My First Month at the DSU or: how I was given a file and was asked to turn it into something else

Oh, they do so many things they never stop. Oh, the things they do there, my stars.

Why hello, I'm the new contract hire at the DSU since May.  So far it's been lovely - I love the work pace and I immediately felt like I was a part of the team.  The first thing I worked on here was to get content into their shiny new online repository (3 weeks my senior).  I was to move all of the metadata from the Doris McCarthy Image Collection contained in ContentDM (the old asset management software) into Islandora (the new asset management software).  My aim is to be as transparent as possible in the hopes that this will be of value to someone such as myself starting out in libraries and working with library data and metadata.  Of course, I will be more than happy to answer any questions if you too share a similar pain.

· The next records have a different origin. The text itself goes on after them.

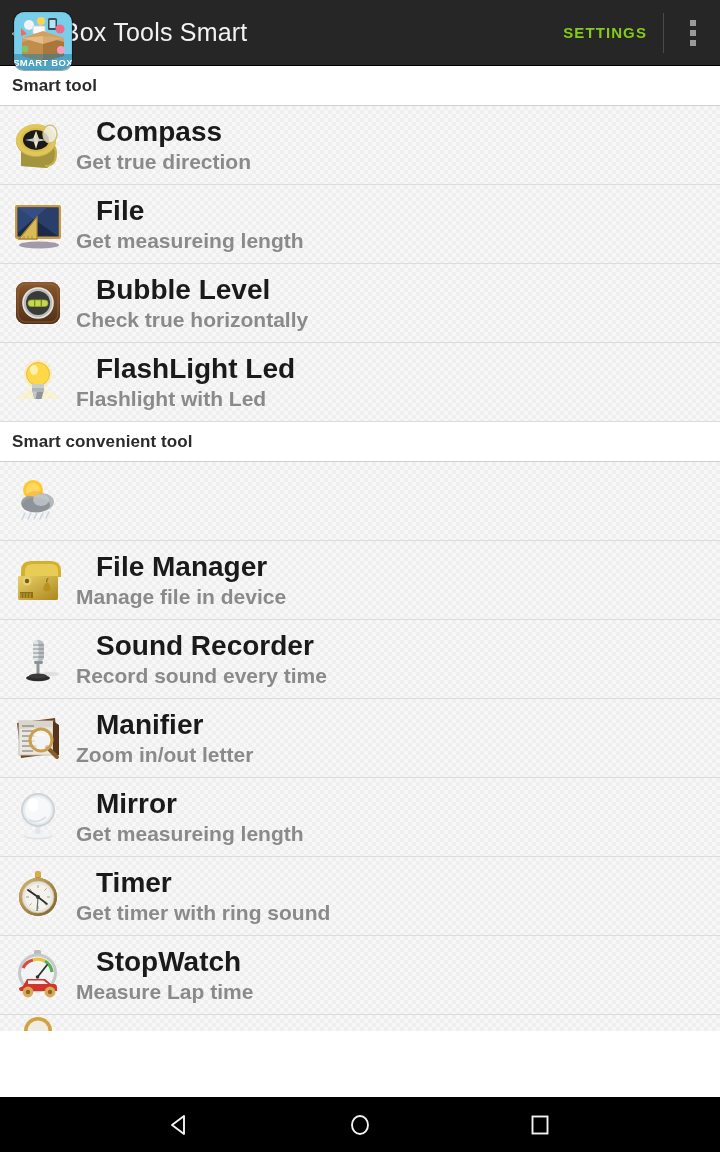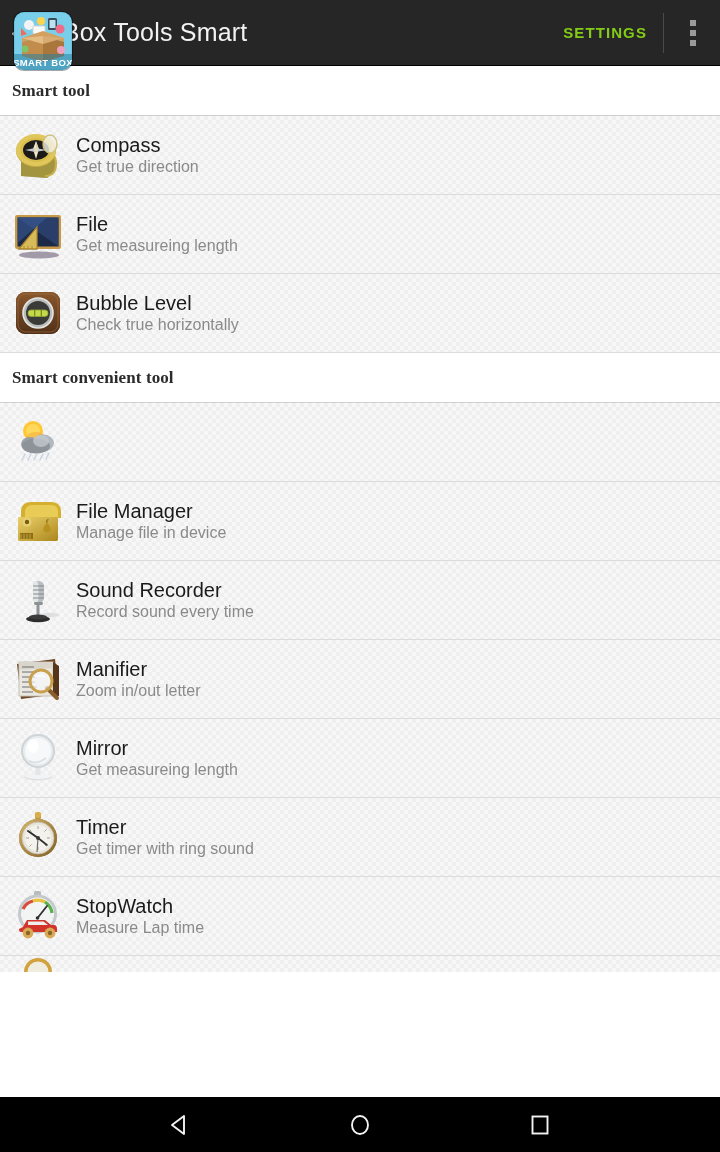--- a/index.html
+++ b/index.html
@@ -48,10 +48,9 @@
   }
 
   .section-head {
-    background:#ffffff; padding:10px 12px; height:50px;
+    background:#ffffff; padding:10px 12px; height:40px;
     display:flex; align-items:center;
     border-bottom:1px solid #cfcfcf;
-    font-family:Liberation Serif, serif;
   }
   .section-head .sh-label {
     font-size:17px; font-weight:bold; color:#2b2b2b; letter-spacing:.1px;

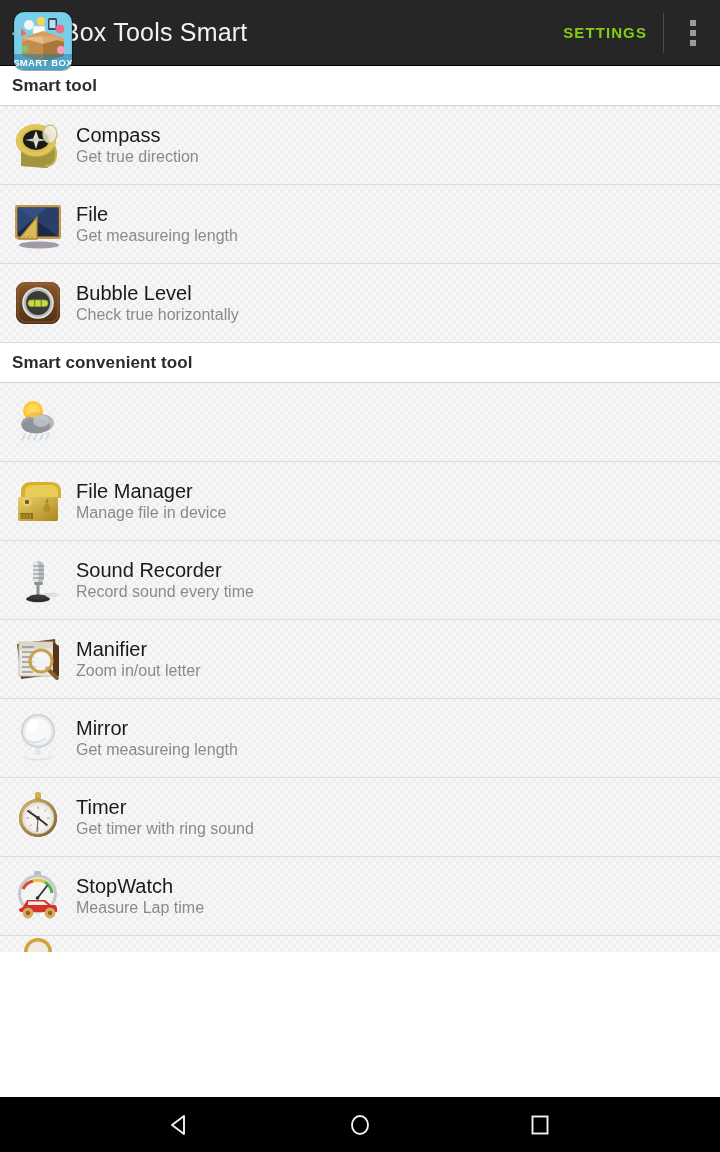--- a/index.html
+++ b/index.html
@@ -72,7 +72,7 @@
   }
   .row .ico svg { display:block; }
   .row .txt { display:flex; flex-direction:column; justify-content:center; gap:1px; }
-  .row .t-title { font-size:20px; color:#1a1a1a; font-weight:400; line-height:1.12; }
+  .row .t-title { font-size:28px; color:#1a1a1a; font-weight:700; line-height:1.12;margin-left:20px; }
   .row .t-sub   { font-size:16px; color:#8a8a8a; font-weight:400; line-height:1.2; }
 
   .row.clipped { height:16px; overflow:hidden; border-bottom:none; }

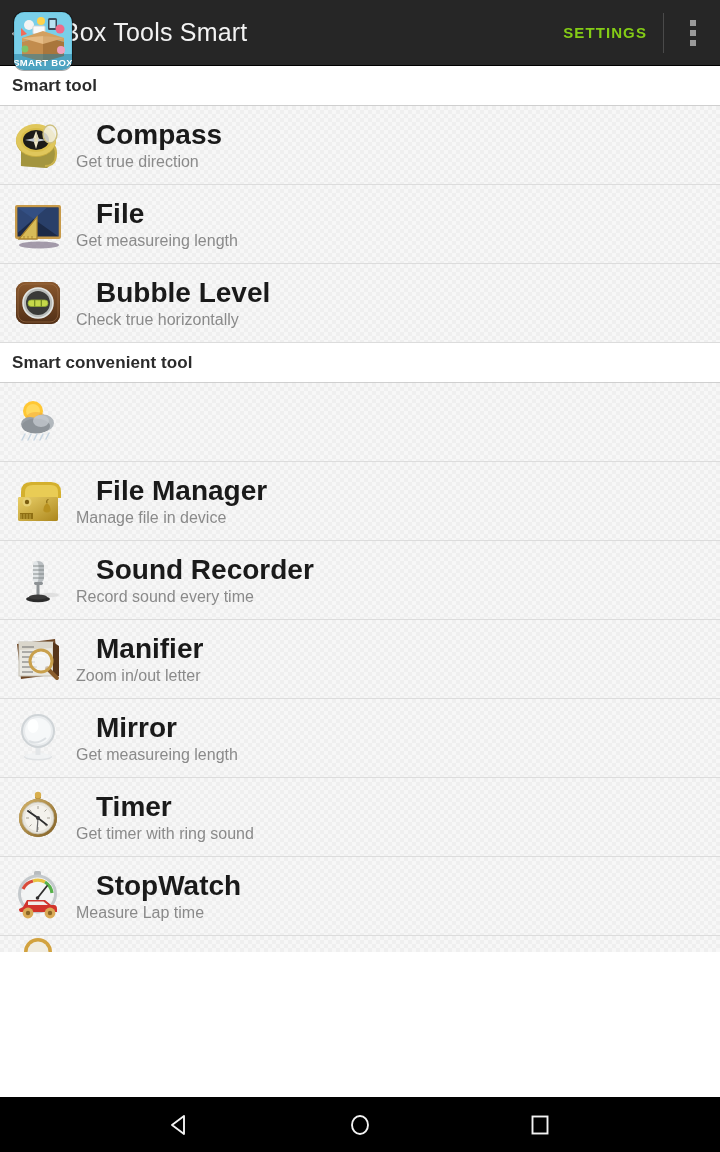--- a/index.html
+++ b/index.html
@@ -73,7 +73,7 @@
   .row .ico svg { display:block; }
   .row .txt { display:flex; flex-direction:column; justify-content:center; gap:1px; }
   .row .t-title { font-size:28px; color:#1a1a1a; font-weight:700; line-height:1.12;margin-left:20px; }
-  .row .t-sub   { font-size:16px; color:#8a8a8a; font-weight:400; line-height:1.2; }
+  .row .t-sub   { font-size:21px; color:#8a8a8a; font-weight:700; line-height:1.2; }
 
   .row.clipped { height:16px; overflow:hidden; border-bottom:none; }
   .row.clipped .ico, .row.clipped .txt { height:16px; align-items:flex-start; }

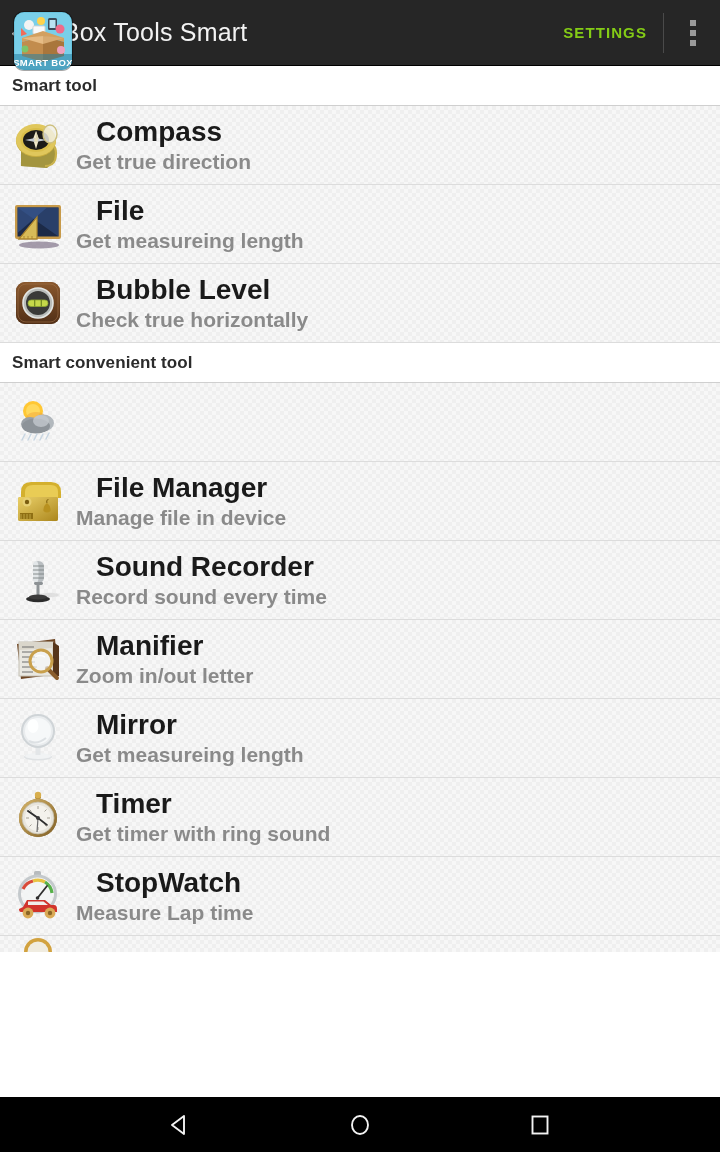--- a/index.html
+++ b/index.html
@@ -214,6 +214,25 @@
       </div>
     </div>
 
+    <div class="row">
+      <div class="ico">
+        <svg width="62" height="58" viewBox="0 0 62 58">
+          <path d="M31 30 L8 46 L54 46 Z" fill="#fdf0a8" opacity=".45"></path>
+          <circle cx="31" cy="21" r="14" fill="#ffe37a" opacity=".45"></circle>
+          <circle cx="31" cy="21" r="11.5" fill="#ffd84a"></circle>
+          <circle cx="31" cy="21" r="11.5" fill="none" stroke="#e0b52c" stroke-width=".8"></circle>
+          <ellipse cx="27" cy="17" rx="4" ry="5" fill="#fff5bf" opacity=".85"></ellipse>
+          <rect x="25" y="31" width="12" height="4" fill="#c9cccd"></rect>
+          <rect x="25" y="35" width="12" height="3.5" fill="#b0b4b6"></rect>
+          <path d="M25.5 38.5 L36.5 38.5 L34.5 46 L27.5 46 Z" fill="#8e9497"></path>
+          <path d="M25.5 38.5 L30 38.5 L28.6 46 L27.5 46 Z" fill="#c3c8ca"></path>
+        </svg>
+      </div>
+      <div class="txt">
+        <div class="t-title">FlashLight Led</div>
+        <div class="t-sub">Flashlight with Led</div>
+      </div>
+    </div>
 
     <div class="section-head">
       <span class="sh-label">Smart convenient tool</span>

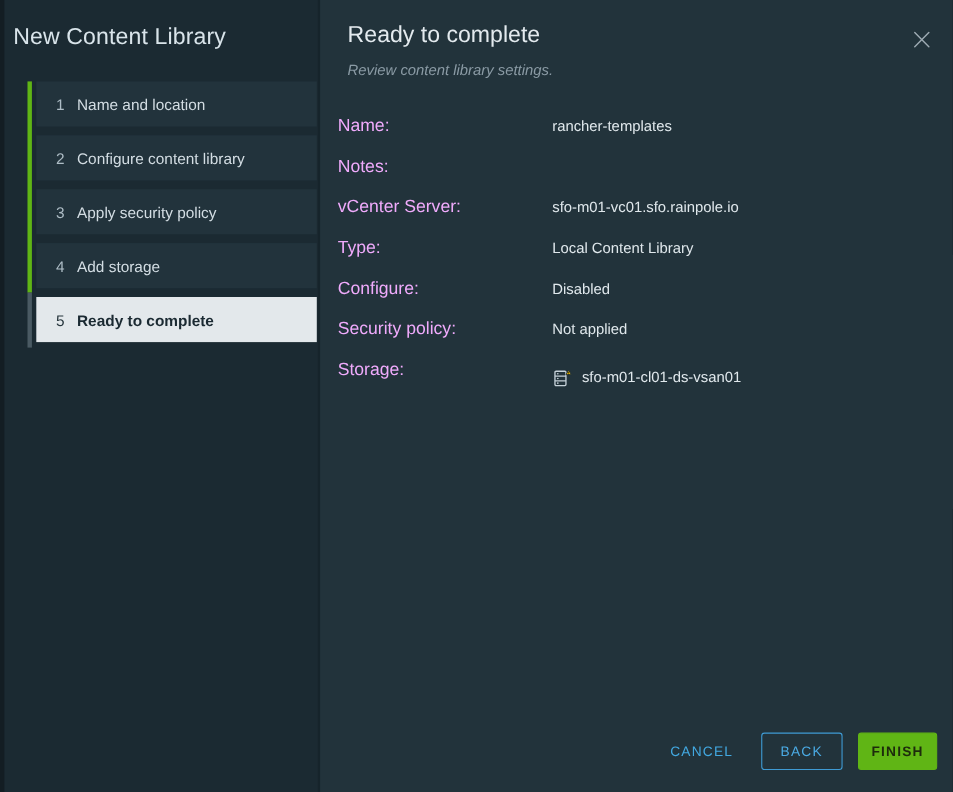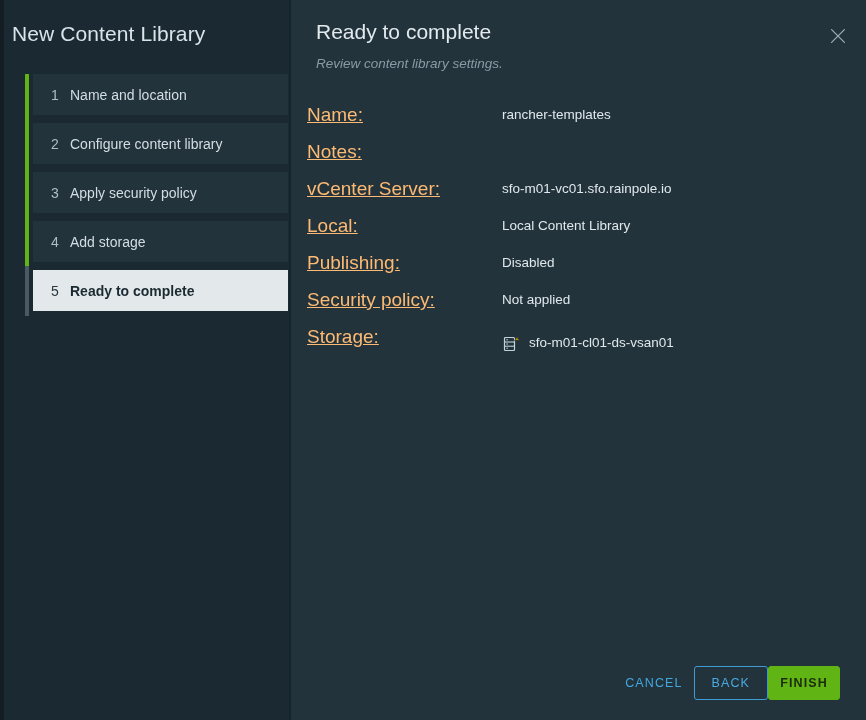--- a/index.html
+++ b/index.html
@@ -164,10 +164,9 @@
   }
   .detail-label {
     flex: 0 0 195px;
-    font-size: 19px;
-    color: #fdba74;
-    white-space: nowrap;
-    text-decoration: underline;
+    font-size: 16px;
+    color: #f0abfc;
+    white-space: nowrap;
   }
   .detail-value {
     font-size: 13.5px;

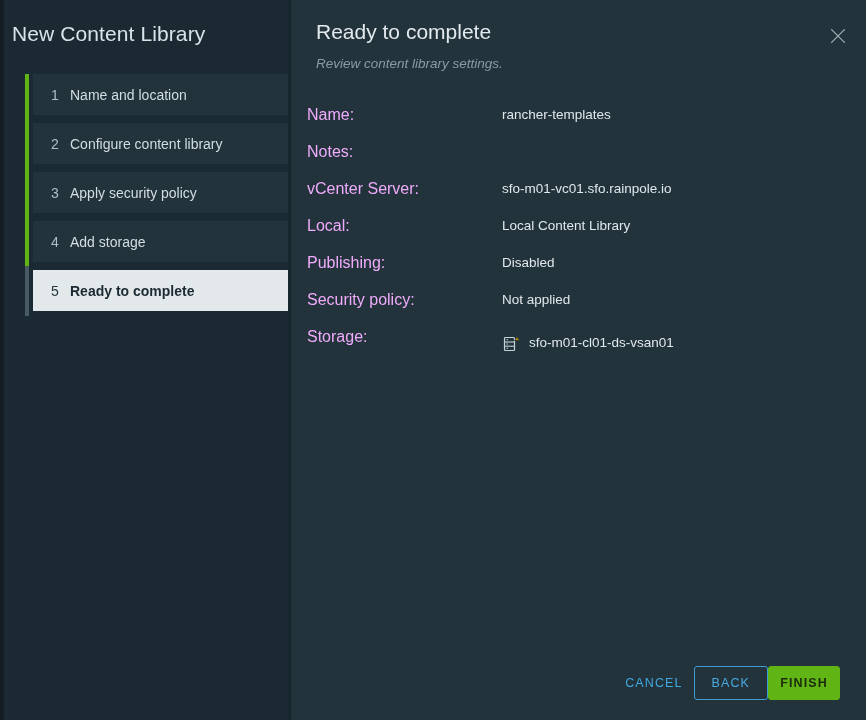--- a/index.html
+++ b/index.html
@@ -310,7 +310,7 @@
       </div>
 
       <div class="detail-row">
-        <div class="detail-label">Local:</div>
+        <div class="detail-label">Type:</div>
         <div class="detail-value">Local Content Library</div>
       </div>
 

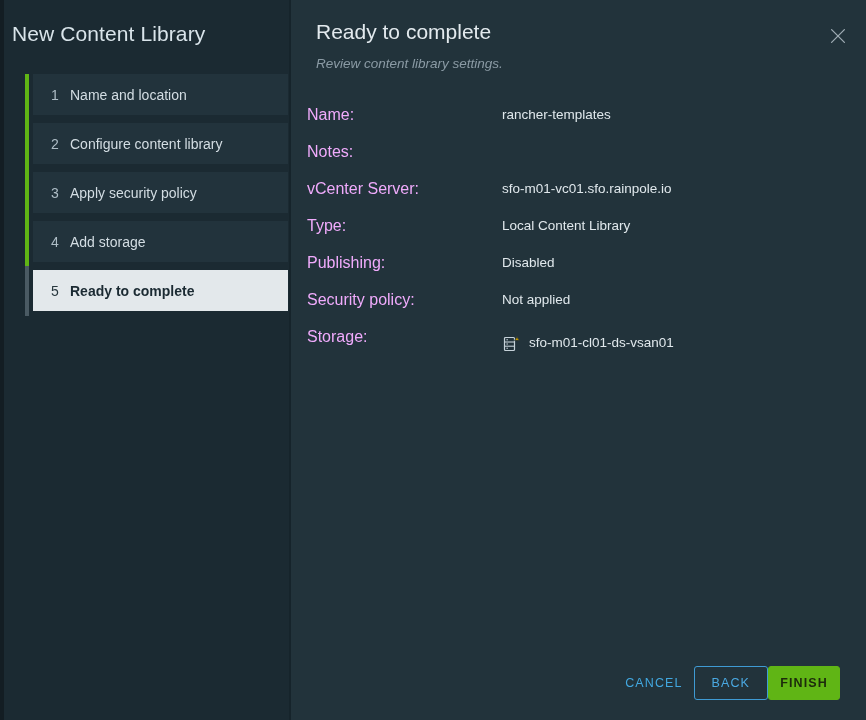--- a/index.html
+++ b/index.html
@@ -315,7 +315,7 @@
       </div>
 
       <div class="detail-row">
-        <div class="detail-label">Publishing:</div>
+        <div class="detail-label">Configure:</div>
         <div class="detail-value">Disabled</div>
       </div>
 

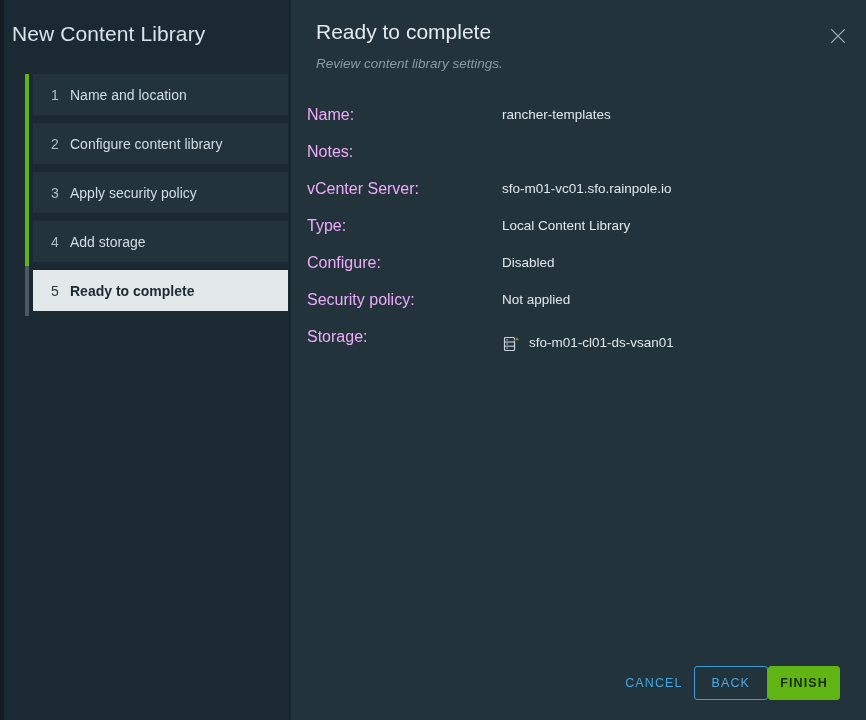--- a/index.html
+++ b/index.html
@@ -195,10 +195,11 @@
   
   .footer {
     position: absolute;
-    right: 26px;
+    right: 14px;
     bottom: 20px;
     display: flex;
     align-items: flex-end;
+    gap: 14px;
   }
   .btn {
     font-family: "Liberation Sans", sans-serif;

Hey, lets make it easy.  The code is available on github.

What we had:

  • Doris McCarthy Simple DC Export (.xml)
  • Rename map (document)

What we used:

  • oxygen XML editor (30 day trial)
  • text editor (we used Sublime Text, excel)
  • xml_twig (cpan needs to be installed)

Scripts:

  • xslt rename map (.xsl)
  • rename (.sh)
  • LOC DC2MODS (.xsl)

To start:

  • the exported XML file from CONTENTdm - in Simple DC had 750 records
  • The renaming map project document that has old filename and new filename (done manually)

To end:

  • one individual .xml record in MODS for each associated .tif object (they need to have the same filename in order to be properly batch ingested using the Large Image Content Model)

Steps

  1. Create a rename map: create an xml style sheet document (xslt) to replace all the text within <dc:source> to read the current name, lookup in xslt its corresponding replacement identifier

  2. Rename transformation in oxygen xml editor -> 750 records (no loss)

    a. ~20 identified duplicates: some had identical identifiers because, some just had two metadata records associated with the object (like some records included OCR transcriptions while the dupe didn’t have)
    b. ~30 container metadata records didn’t have a mapping name so they weren’t transformed - acceptable

  3. Split the files -> 750 files (no loss): using xml_twig > xml_split module

  4. Rename the split files -> 730 records as predicted from 2b: using convert.sh

  5. Transform metadata records from DC to MODS -> 730 records (no loss from step 4): using oxygen xml editor, LOC has templates for MODS transformations that we modified to match our CONTENTdm metadata export

  6. Ready for ingest: single image + xml package, book batch too (steps not included). yay

 

Notes:

  • in almost every step something didn’t work – you will need to go back a few steps, fix, and proceed
  • it’s difficult to figure out the order to do everything, don’t be afraid to try it a different way (you can do one step first and it may cause more problems than if you did it another way - e.g. deciding if you do the dc to mods first or wait until the very end)
  • cleanup is crucial to every step – the more time you devote to clean up earlier on in your workflow the easier the rest of the process will be

All in all, it's been a very exciting month, not just for me but for everyone at the DSU.  Or maybe it's always like this...